DATA EXCERPTS: Begin

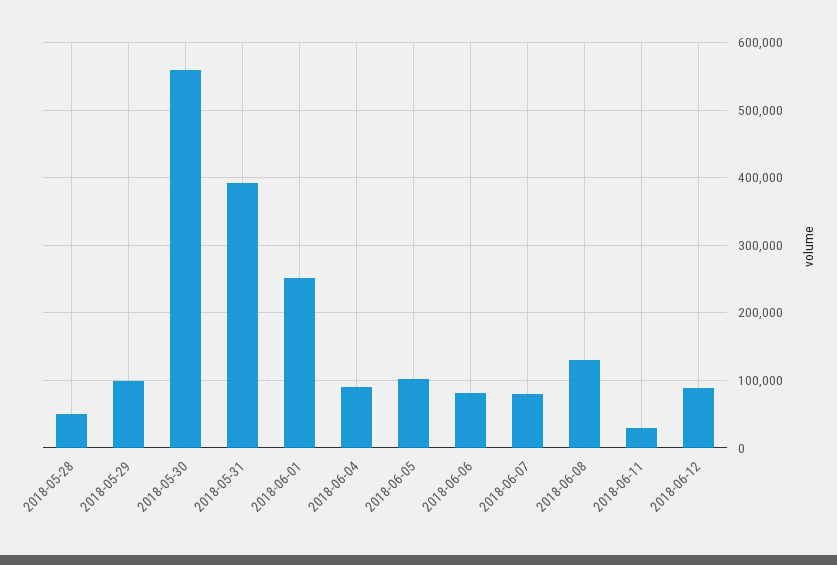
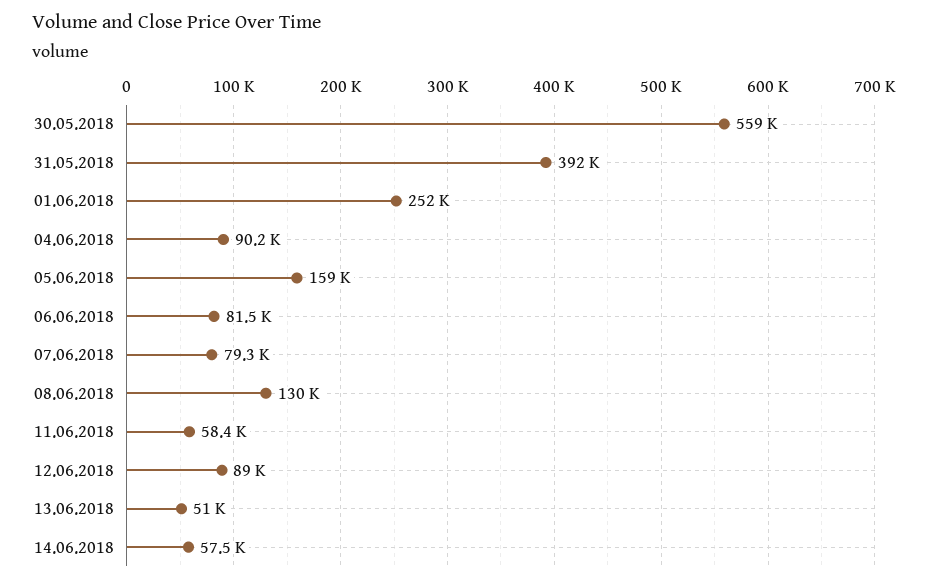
2018-05-28: 50000 -> none
2018-05-29: 100000 -> none
2018-06-05: 100000 -> 159000
2018-06-11: 30000 -> 58400
13.06.2018: none -> 51000
14.06.2018: none -> 57500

DATA EXCERPTS: End

▸ **EXERCISE INSTRUCTIONS**: Each entry is to be transcribed verbatim, and any picture in it is to be skipped.

▸ **SOLUTION FOR THIS PROBLEM**:
2018-05-28: 50000 -> none
2018-05-29: 100000 -> none
2018-06-05: 100000 -> 159000
2018-06-11: 30000 -> 58400
13.06.2018: none -> 51000
14.06.2018: none -> 57500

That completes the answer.